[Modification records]

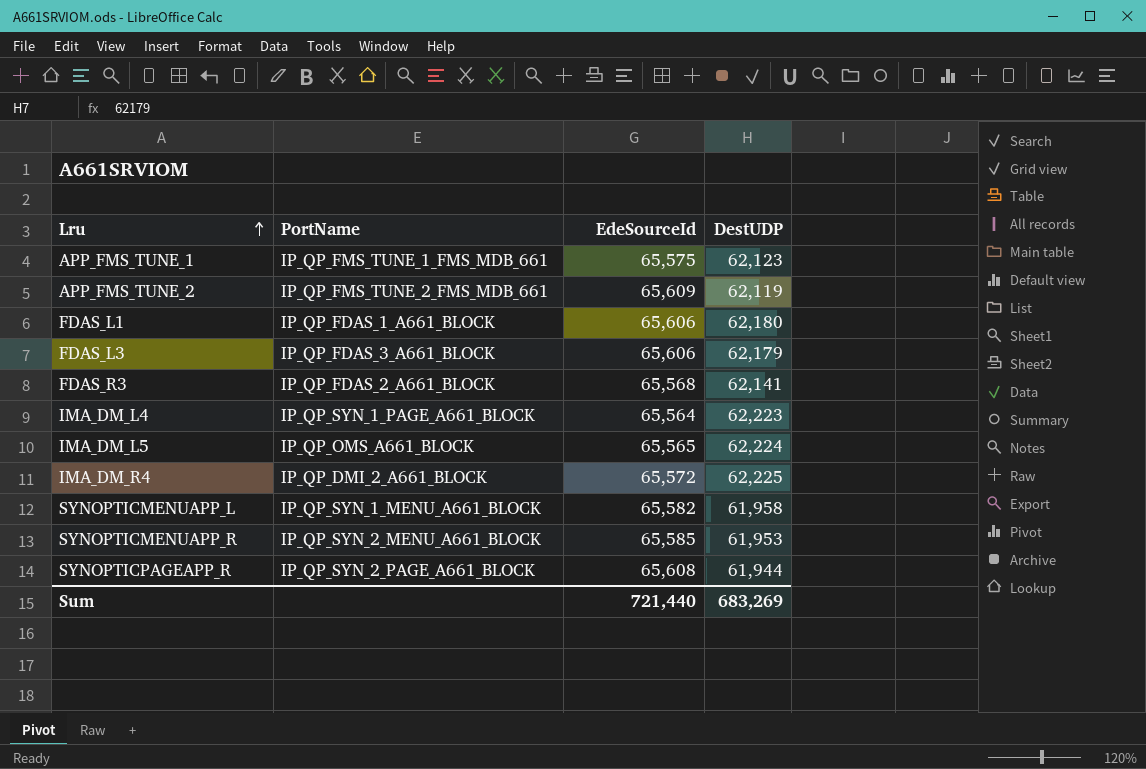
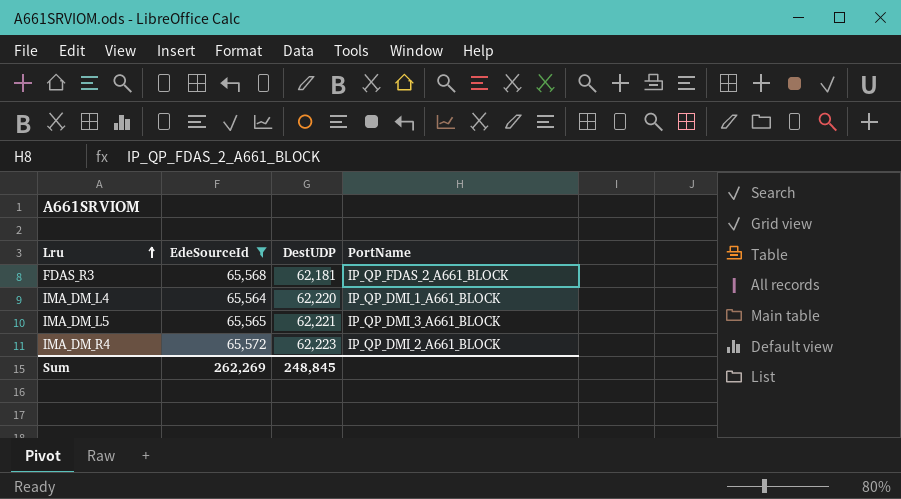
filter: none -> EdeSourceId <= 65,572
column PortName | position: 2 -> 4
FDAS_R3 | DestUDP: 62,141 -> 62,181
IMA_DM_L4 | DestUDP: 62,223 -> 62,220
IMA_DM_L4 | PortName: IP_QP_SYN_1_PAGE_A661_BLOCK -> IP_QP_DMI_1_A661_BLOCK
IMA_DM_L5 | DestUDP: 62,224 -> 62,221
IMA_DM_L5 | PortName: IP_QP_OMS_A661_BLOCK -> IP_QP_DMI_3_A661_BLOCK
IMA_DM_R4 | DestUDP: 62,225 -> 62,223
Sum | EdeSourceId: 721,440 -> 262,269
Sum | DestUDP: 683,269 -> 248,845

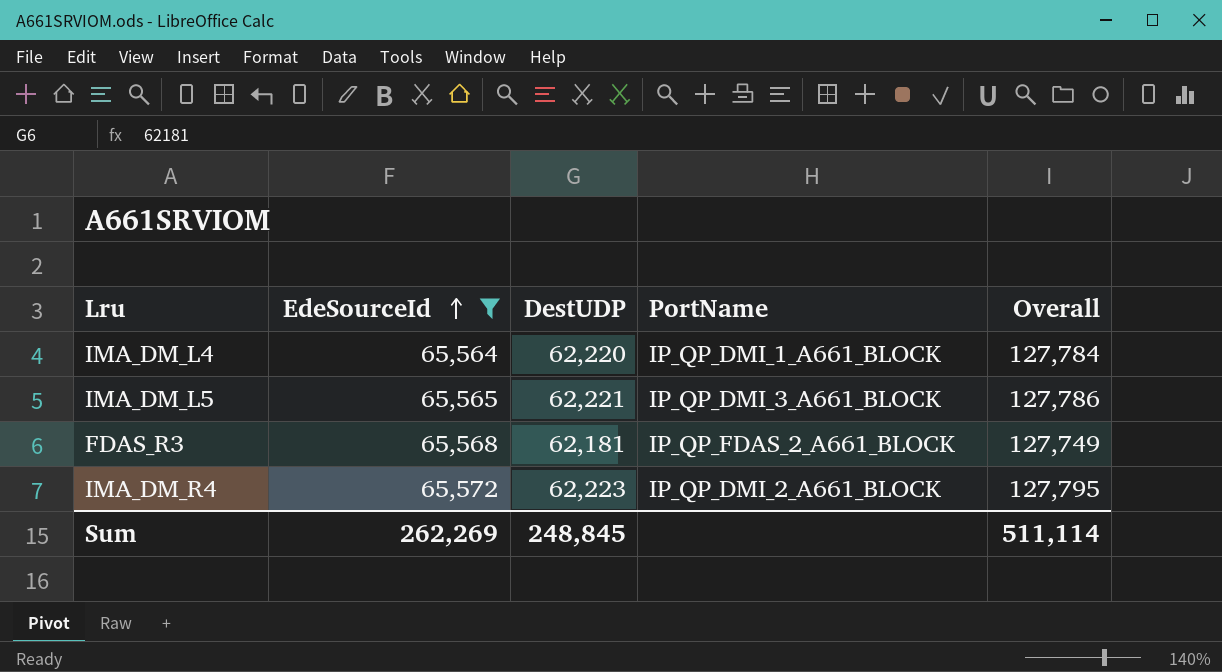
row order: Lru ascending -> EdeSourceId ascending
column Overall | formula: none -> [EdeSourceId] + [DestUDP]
---
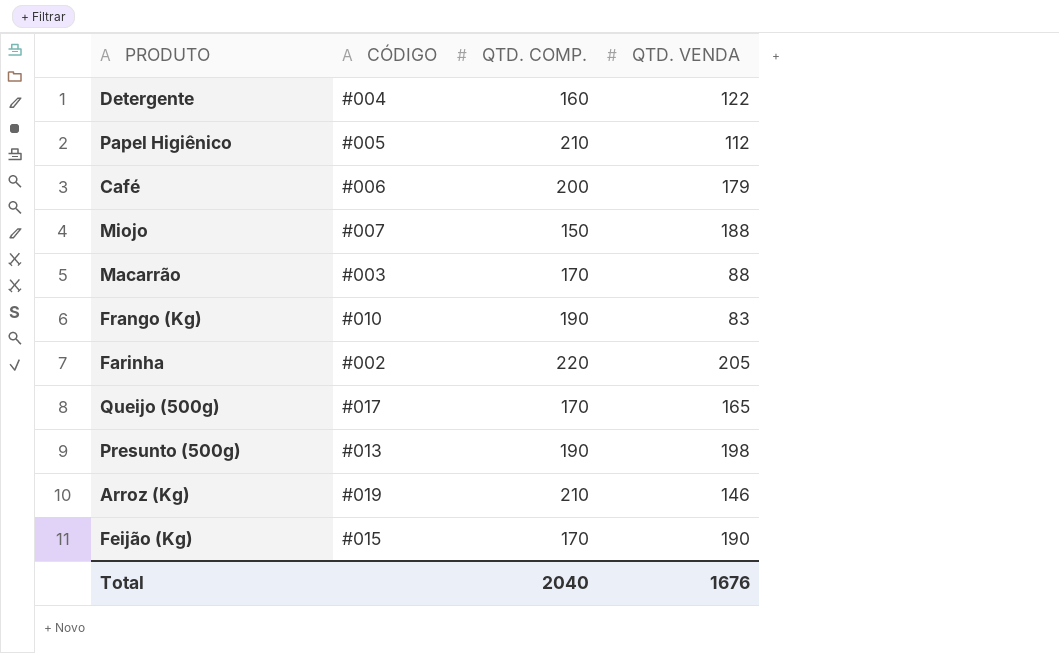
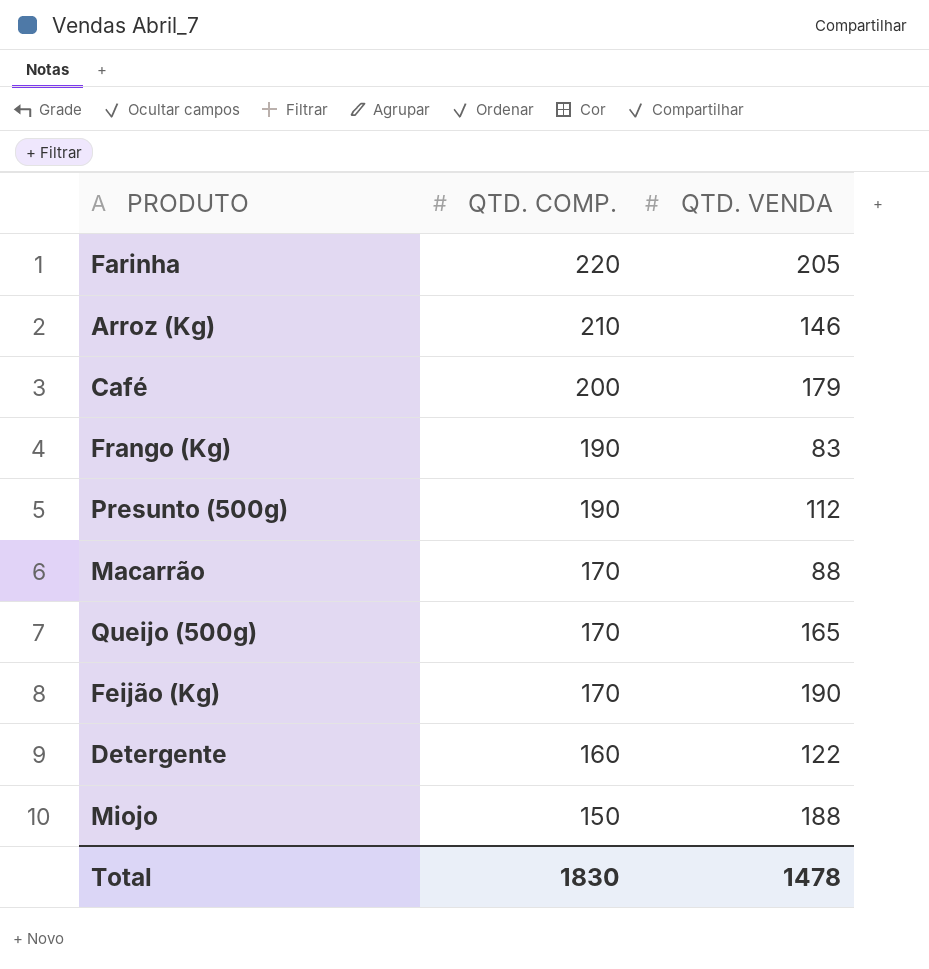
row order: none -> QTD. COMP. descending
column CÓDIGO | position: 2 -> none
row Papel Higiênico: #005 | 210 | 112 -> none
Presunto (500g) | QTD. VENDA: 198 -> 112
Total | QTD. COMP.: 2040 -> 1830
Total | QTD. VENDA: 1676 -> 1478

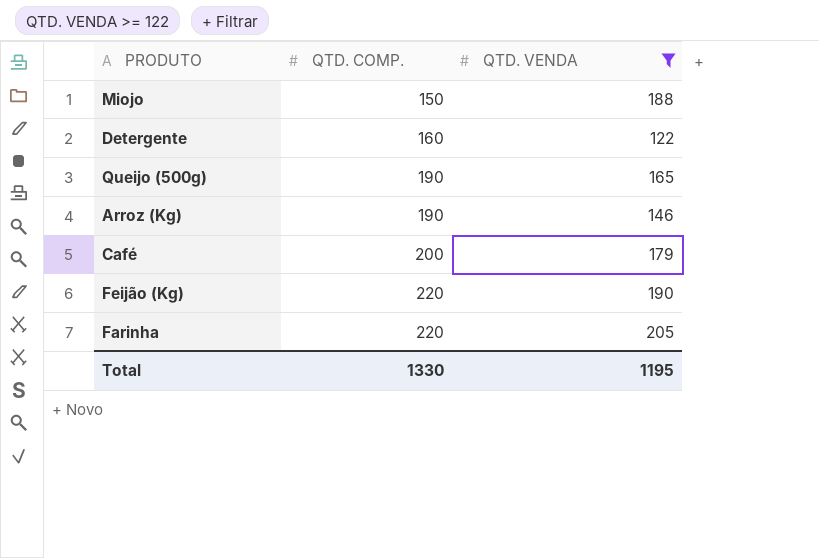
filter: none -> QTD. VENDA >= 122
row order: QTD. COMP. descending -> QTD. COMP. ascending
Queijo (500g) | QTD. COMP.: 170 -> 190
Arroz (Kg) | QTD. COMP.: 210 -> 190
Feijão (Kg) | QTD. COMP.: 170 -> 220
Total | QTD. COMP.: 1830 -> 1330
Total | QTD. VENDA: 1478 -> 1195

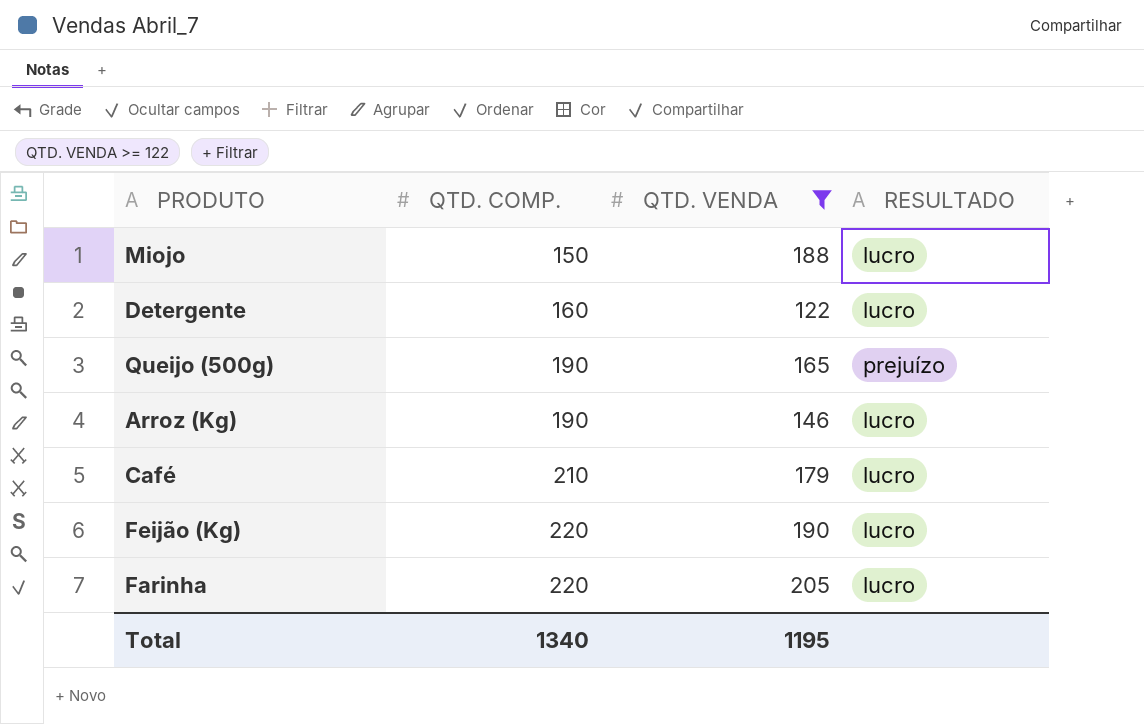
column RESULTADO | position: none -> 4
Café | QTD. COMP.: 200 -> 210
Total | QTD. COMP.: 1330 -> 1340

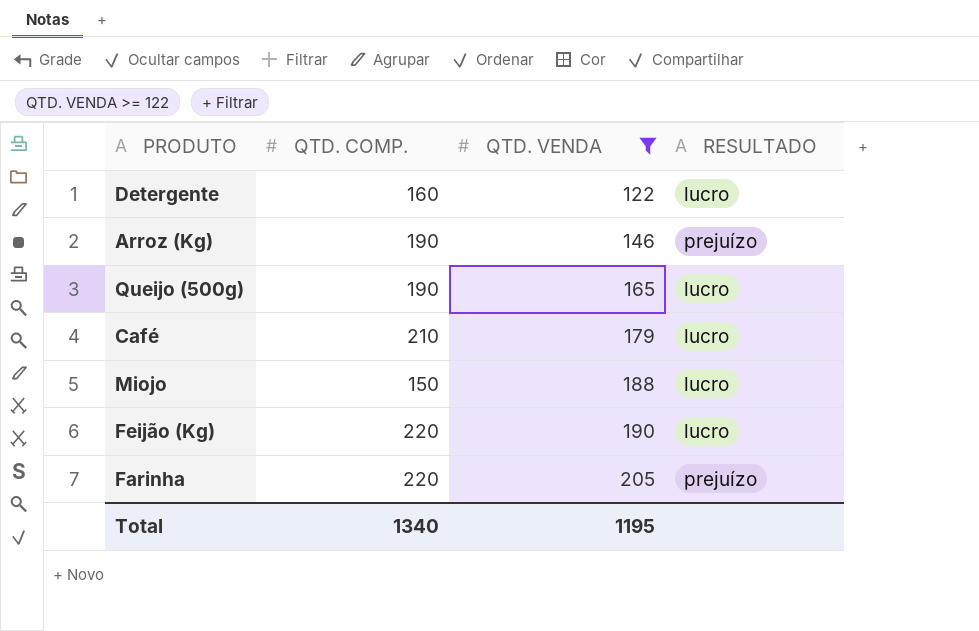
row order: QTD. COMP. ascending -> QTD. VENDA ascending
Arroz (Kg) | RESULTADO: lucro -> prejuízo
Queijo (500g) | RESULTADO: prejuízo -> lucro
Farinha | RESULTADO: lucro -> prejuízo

_Task details_
Would you copy, word for word, only the lines above from the one containing "filter: none -> EdeSourceId <= 65,572" through the one containing "column Overall |", both included, and please leave out the pictures?

_Completed exercise_
filter: none -> EdeSourceId <= 65,572
column PortName | position: 2 -> 4
FDAS_R3 | DestUDP: 62,141 -> 62,181
IMA_DM_L4 | DestUDP: 62,223 -> 62,220
IMA_DM_L4 | PortName: IP_QP_SYN_1_PAGE_A661_BLOCK -> IP_QP_DMI_1_A661_BLOCK
IMA_DM_L5 | DestUDP: 62,224 -> 62,221
IMA_DM_L5 | PortName: IP_QP_OMS_A661_BLOCK -> IP_QP_DMI_3_A661_BLOCK
IMA_DM_R4 | DestUDP: 62,225 -> 62,223
Sum | EdeSourceId: 721,440 -> 262,269
Sum | DestUDP: 683,269 -> 248,845

row order: Lru ascending -> EdeSourceId ascending
column Overall | formula: none -> [EdeSourceId] + [DestUDP]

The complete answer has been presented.